The task force report acknowledges some of the differences that exist in individuals or groups of patients. The authors recognize the ED is not the final step in sepsis care. “EPs truly have a vested interest in improving outcomes, just like our intensivist, infectious disease, and pulmonology colleagues,” Yealy notes.
Yealy and colleagues confirmed some recommendations lack solid evidence. “We help clarify some of the evidence gaps that exist,” he says.
For example, the amount of IV fluid needed, the timing of the fluid, and the use of other medications to support blood pressure and organ perfusion all are under investigation to determine the best approaches. “But right now, one best approach doesn’t exist, based on evidence,” Yealy says. The guidelines offer a more flexible range of responses for EPs to consider if sepsis is on the differential diagnosis list. “It’s not possible to name a singular standard of care,” Yealy explains.
Many ED providers worry that failure to follow any one of the existing sepsis guidelines will expand legal exposure. The task force report should alleviate this concern while improving care of sepsis in the ED. “If you care for somebody and chose a careful approach that fell outside of one of the guidelines, our paper should help you, not hurt you,” Yealy offers.
In missed sepsis malpractice cases, plaintiff attorneys frequently argue the standard of care was not met because a particular recommendation was not followed. The task force report could be used to refute this kind of argument, because it notes the challenges with many recommendations and mandates.
In the sickest patients (i.e., those with obvious septic shock, with low blood pressure, and new organ failure), early antibiotics and resuscitation efforts are key. In patients with less obvious symptoms, the timing and amount of fluid might be different.

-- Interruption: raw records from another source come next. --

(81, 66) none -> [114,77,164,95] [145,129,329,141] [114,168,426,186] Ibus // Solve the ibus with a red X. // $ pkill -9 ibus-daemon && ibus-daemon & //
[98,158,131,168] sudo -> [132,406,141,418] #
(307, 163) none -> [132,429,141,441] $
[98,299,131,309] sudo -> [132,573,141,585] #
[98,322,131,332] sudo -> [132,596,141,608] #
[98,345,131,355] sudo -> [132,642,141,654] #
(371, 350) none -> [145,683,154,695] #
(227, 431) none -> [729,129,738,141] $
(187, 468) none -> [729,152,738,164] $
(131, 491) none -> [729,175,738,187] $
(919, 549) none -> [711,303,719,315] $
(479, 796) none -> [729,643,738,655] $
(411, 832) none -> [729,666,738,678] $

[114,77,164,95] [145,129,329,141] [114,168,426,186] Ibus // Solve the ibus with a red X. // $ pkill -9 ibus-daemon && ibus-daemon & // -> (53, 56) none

The report offers some reasonable options for ED sepsis care. “If anything, this lessens the risk while improving the care,” Yealy observes.

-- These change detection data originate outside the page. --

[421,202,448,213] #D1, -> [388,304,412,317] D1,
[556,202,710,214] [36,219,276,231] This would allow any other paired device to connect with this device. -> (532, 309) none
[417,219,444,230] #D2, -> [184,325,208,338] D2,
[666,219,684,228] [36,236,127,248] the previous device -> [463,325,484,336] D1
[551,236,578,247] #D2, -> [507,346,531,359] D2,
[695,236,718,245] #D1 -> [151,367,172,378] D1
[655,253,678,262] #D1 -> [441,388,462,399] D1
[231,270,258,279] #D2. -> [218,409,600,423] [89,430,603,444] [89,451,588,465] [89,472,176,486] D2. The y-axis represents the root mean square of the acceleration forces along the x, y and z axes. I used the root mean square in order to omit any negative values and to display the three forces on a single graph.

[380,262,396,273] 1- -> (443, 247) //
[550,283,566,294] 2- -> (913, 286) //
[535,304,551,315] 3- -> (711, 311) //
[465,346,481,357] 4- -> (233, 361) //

The following are some common fact patterns in missed sepsis ED malpractice claims:
• The patient presents with some indicators of sepsis (fever, chills, or nausea), but is sent home without appropriate treatment. “The patient returns to the ED when symptoms worsen, at which point the infection has progressed past a point of recovery,” says Annie E. Howard, JD, an attorney in the Johnson City office of Hancock, Daniel & Johnson.
Too often, ED charts are silent on what the EP was thinking. “Checkboxes and prepopulated screening tools are no replacement for a narrative explanation,” Howard says. All that is documented is the patient presented with symptoms that were concerning for sepsis. Nevertheless, for some reason, the patient was discharged. “When an alternative explanation is not documented, to show that the provider appreciated the presentation, but reasonably believed it to be from an alternative cause, it benefits the plaintiff,” Howard explains.
• The patient was discharged home from the ED — without learning a blood culture returned positive. At the time of the ED visit, the patient’s symptoms were not acute enough to warrant admission or IV antibiotics. Hours after discharge, a blood culture indicates treatment is imminently necessary.
Sometimes, the patient’s phone number is incorrect or voicemail is full. “A simple phone call is often not enough to reach the patient,” Howard cautions. “There must be an alternative method to contact the patient and document it was completed.”
• The patient recorded abnormal vital signs suggestive of potential sepsis, but no screening tool was used. “If there is no other documentation that sepsis was considered, a missed sepsis claim is much more difficult to defend,” Howard says.
- Yealy DM, Mohr NM, Shapiro NI, et al. Early care of adults with suspected sepsis in the emergency department and out-of-hospital environment: A consensus-based task force report. Ann Emerg Med 2021;78:1-19.